→ Assigned task: Print out each entry without alteration, and keep the pictures out.

→ Front-end code change data:
☆ ☆ ☆ ☆

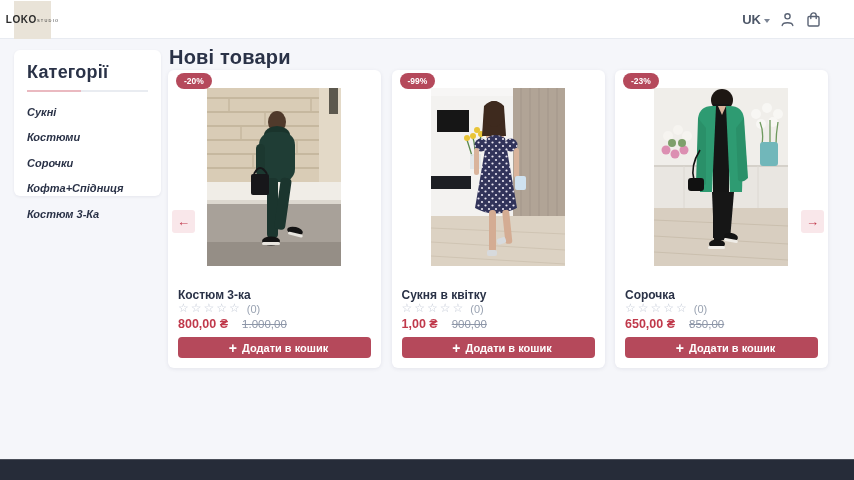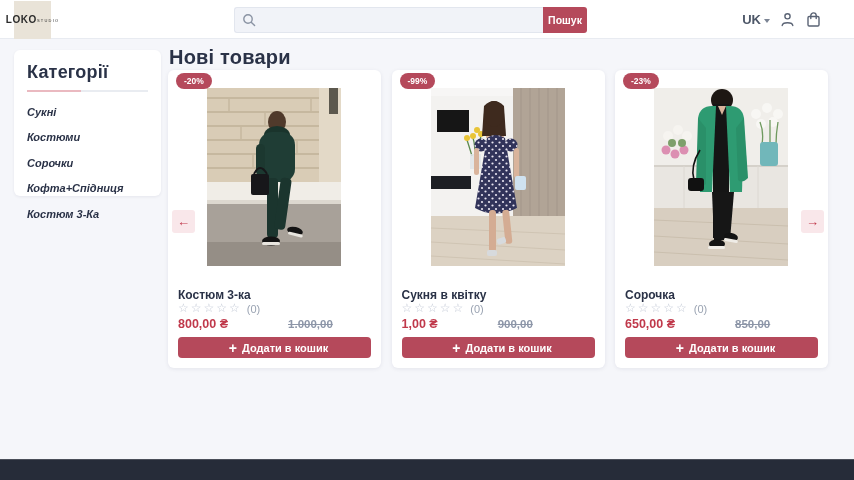--- a/index.html
+++ b/index.html
@@ -36,21 +36,21 @@
   .badge { position:absolute; left:8px; top:3px; background:#b5495b; color:#fff; font-size:8.5px; font-weight:bold; padding:3px 8px 3px 8px; border-radius:9px; z-index:2; }
   .product-image { position:absolute; left:39px; top:18px; width:134px; height:178px; overflow:hidden; cursor:pointer; background:#eee; }
   .product-image svg { display:block; }
   .product-name { position:absolute; left:10px; top:218px; font-size:12px; font-weight:bold; cursor:pointer; }
   .stars-row { position:absolute; left:10px; top:232px; display:flex; align-items:center; gap:5px; }
   .stars { font-size:12px; letter-spacing:2px; color:#c5cbd7; line-height:13px; }
   .stars::before { content:"\2606\2606\2606\2606\2606"; }
   .rating-count { font-size:11px; color:#9aa3b2; }
   .price-row { position:absolute; left:10px; top:247px; display:flex; align-items:baseline; gap:14px; }
   .price { font-size:12.5px; font-weight:bold; color:#c0394b; }
-  .old-price { font-size:11.5px; font-weight:bold; color:#8d96a8; text-decoration:line-through;margin-left:46px; }
+  .old-price { font-size:11.5px; font-weight:normal; color:#8d96a8; text-decoration:line-through; }
   .add-btn { position:absolute; left:10px; right:10px; top:267px; height:21px; background:#b5495b; border:none; border-radius:4px; color:#fff; font-size:11px; font-weight:bold; display:flex; align-items:center; justify-content:center; gap:5px; cursor:pointer; font-family:inherit;padding-left:8px; }
   .plus-icon { font-size:14px; font-weight:bold; line-height:14px; }
   .plus-icon::before { content:"+"; }
   
   .nav-arrow { position:absolute; width:23px; height:23px; background:#f9e7ea; border-radius:3px; display:flex; align-items:center; justify-content:center; color:#c0394b; font-size:13px; font-weight:bold; cursor:pointer; z-index:4; }
   .nav-arrow.left  { left:172px; top:210px; }
   .nav-arrow.right { left:801px; top:210px; }
   .arrow-glyph-left::before  { content:"\2190"; }
   .arrow-glyph-right::before { content:"\2192"; }
   
@@ -58,30 +58,20 @@
 </style>
 </head>
 <body>
 
 <div class="header">
   <div class="logo">
     <span class="logo-title">LOKO</span>
     <span class="logo-sub">STUDIO</span>
   </div>
 
-  <div class="search-wrap">
-    <div class="search-box">
-      <svg class="search-icon" viewBox="0 0 14 14">
-        <circle cx="6" cy="6" r="4.2" fill="none" stroke="#8a93a3" stroke-width="1.4"></circle>
-        <line x1="9.2" y1="9.2" x2="12.6" y2="12.6" stroke="#8a93a3" stroke-width="1.4" stroke-linecap="round"></line>
-      </svg>
-      <input class="search-input" type="text" placeholder="" style="">
-    </div>
-    <button class="search-btn">Пошук</button>
-  </div>
 
   <div class="header-right">
     <div class="lang">
       <span>UK</span>
       <span class="caret"></span>
     </div>
     <svg class="hicon" viewBox="0 0 17 17">
       <circle cx="8.5" cy="5.3" r="2.6" fill="none" stroke="#5a6374" stroke-width="1.4"></circle>
       <path d="M3.2 14.5 C3.6 10.8 13.4 10.8 13.8 14.5" fill="none" stroke="#5a6374" stroke-width="1.4" stroke-linecap="round"></path>
     </svg>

☆ ☆ ☆ ☆

→ Answer below:
--- a/index.html
+++ b/index.html
@@ -36,21 +36,21 @@
   .badge { position:absolute; left:8px; top:3px; background:#b5495b; color:#fff; font-size:8.5px; font-weight:bold; padding:3px 8px 3px 8px; border-radius:9px; z-index:2; }
   .product-image { position:absolute; left:39px; top:18px; width:134px; height:178px; overflow:hidden; cursor:pointer; background:#eee; }
   .product-image svg { display:block; }
   .product-name { position:absolute; left:10px; top:218px; font-size:12px; font-weight:bold; cursor:pointer; }
   .stars-row { position:absolute; left:10px; top:232px; display:flex; align-items:center; gap:5px; }
   .stars { font-size:12px; letter-spacing:2px; color:#c5cbd7; line-height:13px; }
   .stars::before { content:"\2606\2606\2606\2606\2606"; }
   .rating-count { font-size:11px; color:#9aa3b2; }
   .price-row { position:absolute; left:10px; top:247px; display:flex; align-items:baseline; gap:14px; }
   .price { font-size:12.5px; font-weight:bold; color:#c0394b; }
-  .old-price { font-size:11.5px; font-weight:bold; color:#8d96a8; text-decoration:line-through;margin-left:46px; }
+  .old-price { font-size:11.5px; font-weight:normal; color:#8d96a8; text-decoration:line-through; }
   .add-btn { position:absolute; left:10px; right:10px; top:267px; height:21px; background:#b5495b; border:none; border-radius:4px; color:#fff; font-size:11px; font-weight:bold; display:flex; align-items:center; justify-content:center; gap:5px; cursor:pointer; font-family:inherit;padding-left:8px; }
   .plus-icon { font-size:14px; font-weight:bold; line-height:14px; }
   .plus-icon::before { content:"+"; }
   
   .nav-arrow { position:absolute; width:23px; height:23px; background:#f9e7ea; border-radius:3px; display:flex; align-items:center; justify-content:center; color:#c0394b; font-size:13px; font-weight:bold; cursor:pointer; z-index:4; }
   .nav-arrow.left  { left:172px; top:210px; }
   .nav-arrow.right { left:801px; top:210px; }
   .arrow-glyph-left::before  { content:"\2190"; }
   .arrow-glyph-right::before { content:"\2192"; }
   
@@ -58,30 +58,20 @@
 </style>
 </head>
 <body>
 
 <div class="header">
   <div class="logo">
     <span class="logo-title">LOKO</span>
     <span class="logo-sub">STUDIO</span>
   </div>
 
-  <div class="search-wrap">
-    <div class="search-box">
-      <svg class="search-icon" viewBox="0 0 14 14">
-        <circle cx="6" cy="6" r="4.2" fill="none" stroke="#8a93a3" stroke-width="1.4"></circle>
-        <line x1="9.2" y1="9.2" x2="12.6" y2="12.6" stroke="#8a93a3" stroke-width="1.4" stroke-linecap="round"></line>
-      </svg>
-      <input class="search-input" type="text" placeholder="" style="">
-    </div>
-    <button class="search-btn">Пошук</button>
-  </div>
 
   <div class="header-right">
     <div class="lang">
       <span>UK</span>
       <span class="caret"></span>
     </div>
     <svg class="hicon" viewBox="0 0 17 17">
       <circle cx="8.5" cy="5.3" r="2.6" fill="none" stroke="#5a6374" stroke-width="1.4"></circle>
       <path d="M3.2 14.5 C3.6 10.8 13.4 10.8 13.8 14.5" fill="none" stroke="#5a6374" stroke-width="1.4" stroke-linecap="round"></path>
     </svg>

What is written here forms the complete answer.